Dazu bietet Vaughn formal betrachtet einige der besten Actionszenen der letzten Jahre. Besonders die ersten paar Minuten werden euch vom Hocker hauen. Ähnlich wie in “Kick-Ass” setzt der Regisseur auf durchchoreografierte Zeitlupensequenzen, die in ihrer expliziten Gewaltdarstellung typisch für den Regisseur sind. Konsequenterweise ist deshalb ein Massaker in einer Kirche der vermeintliche Höhepunkt des Films. Wer so etwas mag, ist hier genau richtig. Das große Kinopublikum scheint den Film auch zu mögen, denn bisher hat der Film über 250 Millionen Dollar eingespielt. Und eine Fortsetzung ist so gut wie sicher.

Respektlos daneben

Diabolisch, reich und ziemlich durchgeknallt: Samuel L. Jackson als Internet-Milliardär Valentine. (Bild: Fox)

Diabolisch, reich und ziemlich durchgeknallt: Samuel L. Jackson als Internet-Milliardär Valentine. (Bild: Fox)

Ich habe mit “Kingsman” das gleiche Problem wie damals mit “Kick-Ass”: beide wären gerne dreckige Satiren. Unangepasste Punkmusik zum Zuschauen. Doch stattdessen läuft hier aalglatte MTV-Massenware in der Schleife. Zwar spielt der Film mit düsteren und brisanten Themen, doch Regisseur ist weder an den Figuren noch an dem sozialen Hintergrund interessiert, sondern nur an Klischees. Alles ist hier auf Coolness getrimmt und gipfelt mit einem Analsex-Witz in einer der dümmsten Schlusspointen der jüngeren Filmgeschichte. Soll halt alles abgefahren sein: Beinprothesen als Killerinstrument, Kopfschüsse und Amokläufe. Alles witzig. Irgendwie.

Nur einmal gelingt dem Film der Ausbruch aus dieser forcierten Coolness. Wenn am Ende fröhlich die Köpfe platzen und sich daraus ein buntes Feuerwerk ergibt, ist der Film endlich da angekommen, wo er vielleicht gerne schon immer sein wollte. In der absurden Parodie auf Genreklischees, Gewaltexzesse und Erwartungshaltungen.
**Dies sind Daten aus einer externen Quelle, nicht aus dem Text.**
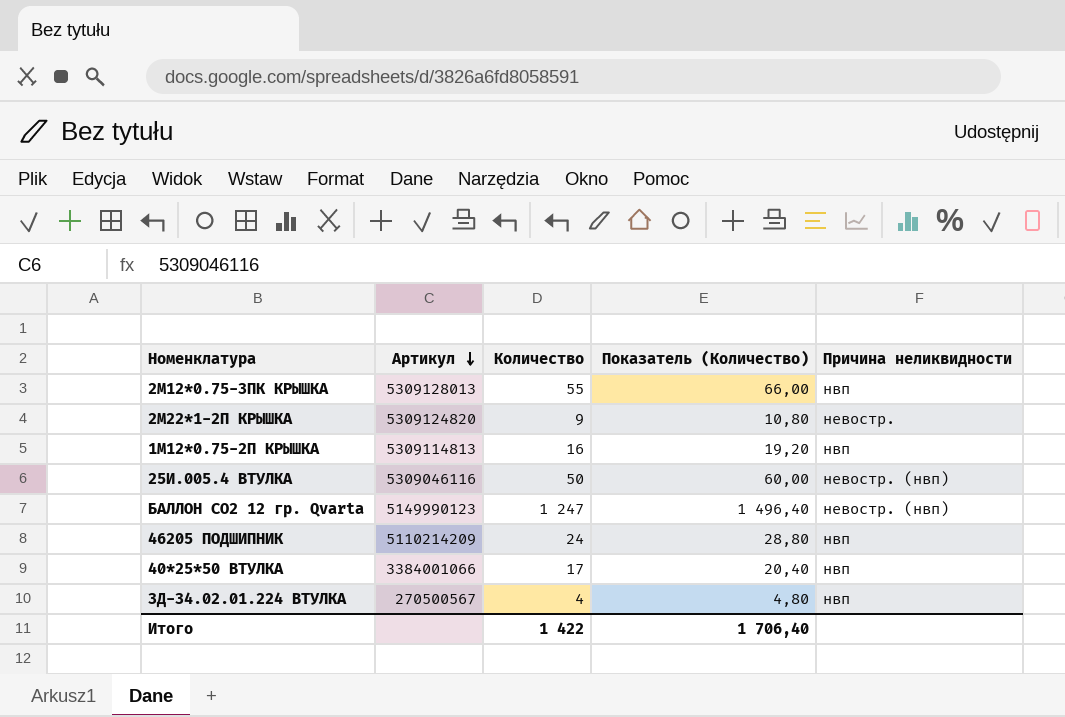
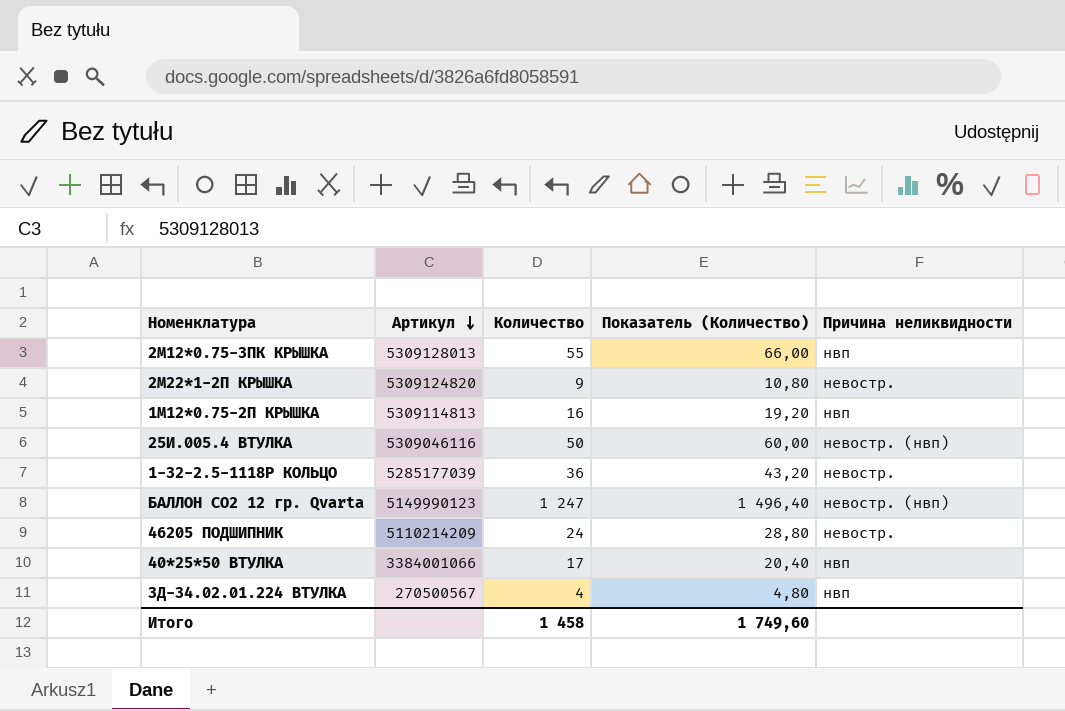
row 1-32-2.5-1118Р КОЛЬЦО: none -> 5285177039 | 36 | 43,20 | невостр.
46205 ПОДШИПНИК | Причина неликвидности: нвп -> невостр.
Итого | Количество: 1 422 -> 1 458
Итого | Показатель (Количество): 1 706,40 -> 1 749,60

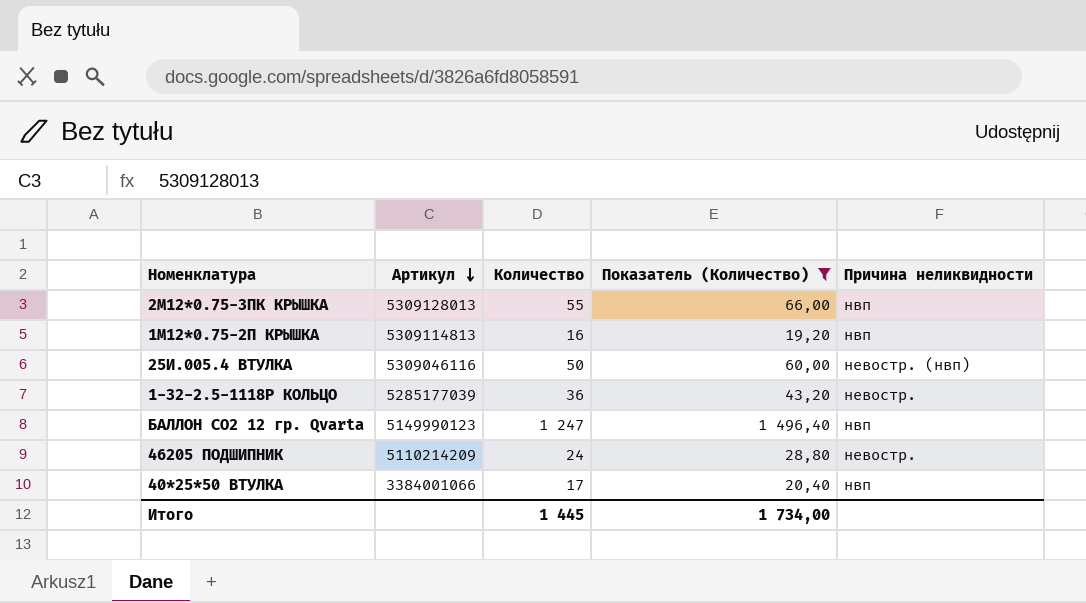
filter: none -> Показатель (Количество) >= 19,20
БАЛЛОН СО2 12 гр. Qvarta | Причина неликвидности: невостр. (нвп) -> нвп
Итого | Количество: 1 458 -> 1 445
Итого | Показатель (Количество): 1 749,60 -> 1 734,00

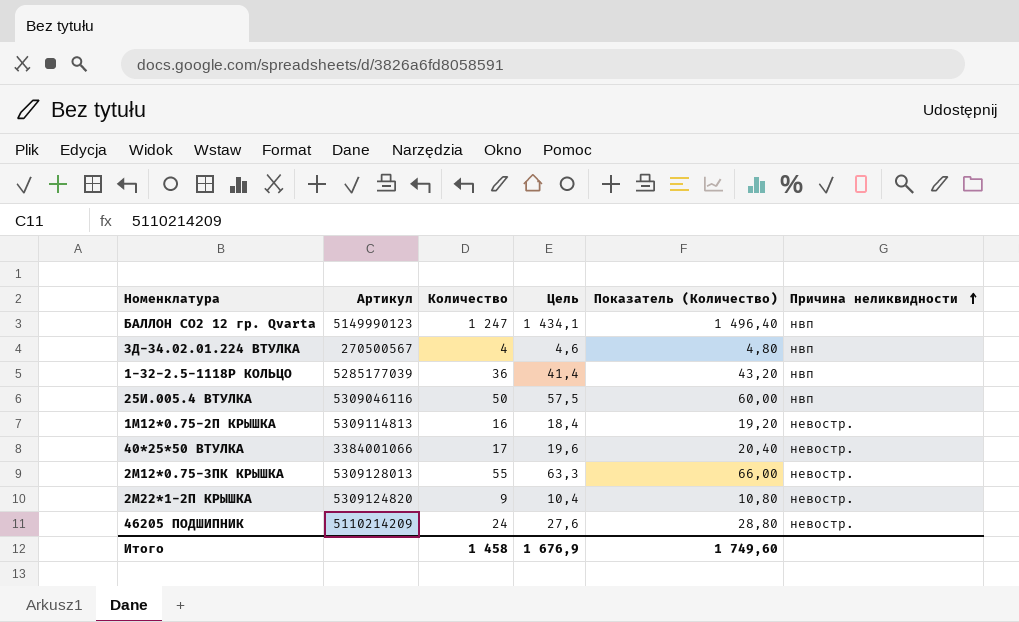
filter: Показатель (Количество) >= 19,20 -> none
row order: Артикул descending -> Причина неликвидности ascending
column Цель | formula: none -> [Количество] * 1,15
1-32-2.5-1118Р КОЛЬЦО | Причина неликвидности: невостр. -> нвп
25И.005.4 ВТУЛКА | Причина неликвидности: невостр. (нвп) -> нвп
1М12*0.75-2П КРЫШКА | Причина неликвидности: нвп -> невостр.
40*25*50 ВТУЛКА | Причина неликвидности: нвп -> невостр.
2М12*0.75-3ПК КРЫШКА | Причина неликвидности: нвп -> невостр.
Итого | Количество: 1 445 -> 1 458
Итого | Показатель (Количество): 1 734,00 -> 1 749,60

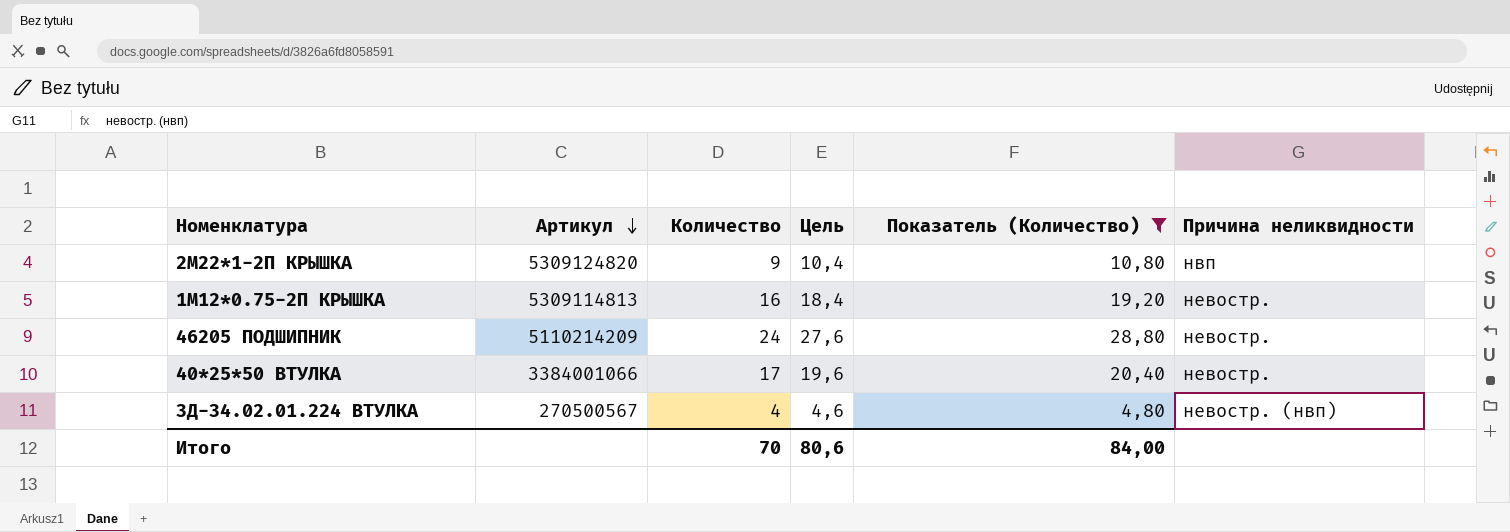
filter: none -> Показатель (Количество) <= 28,80
row order: Причина неликвидности ascending -> Артикул descending
2М22*1-2П КРЫШКА | Причина неликвидности: невостр. -> нвп
3Д-34.02.01.224 ВТУЛКА | Причина неликвидности: нвп -> невостр. (нвп)
Итого | Количество: 1 458 -> 70
Итого | Цель: 1 676,9 -> 80,6
Итого | Показатель (Количество): 1 749,60 -> 84,00

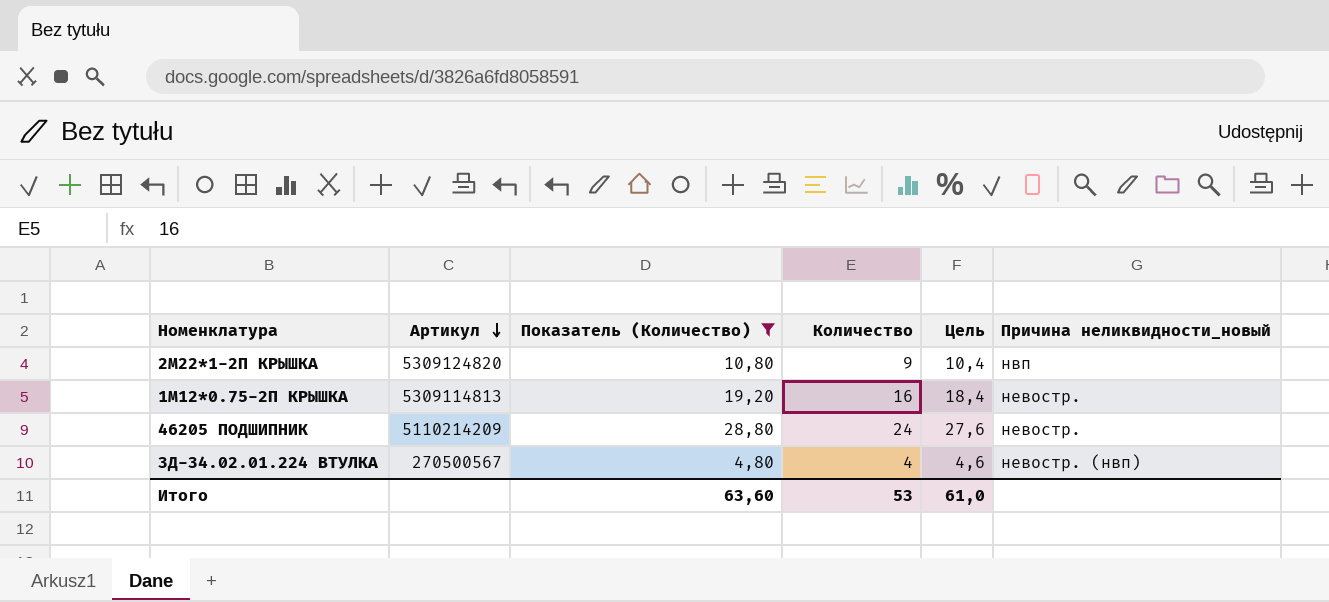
column Показатель (Количество) | position: 5 -> 3
column name: Причина неликвидности -> Причина неликвидности_новый
row 40*25*50 ВТУЛКА: 3384001066 | 17 | 19,6 | 20,40 | невостр. -> none
Итого | Показатель (Количество): 84,00 -> 63,60
Итого | Количество: 70 -> 53
Итого | Цель: 80,6 -> 61,0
Vaughn und seiner Drehbuchautorin Jane Goldman muss ich zugestehen, dass die Vorlage nicht unbedingt die Krönung ihres Genres ist. Zu vorhersehbar und zu einfallslos inszenieren Millar, Gibbons und Vaughn ihre Agentenstory. Warum im Film ausgerechnet die nerdige Idee mit den entführten Filmgrößen fehlt, will mir dennoch nicht einleuchten. “Kingsman” mag unterhalten und visuell beeindrucken, aber es ist ein sehr oberflächliches Vergnügen. Laut, schnell und blutig.

“Kingsman – The Secret Service” von 20th Cenury Fox läuft seit dem 12. März 2015 in deutschen Kinos.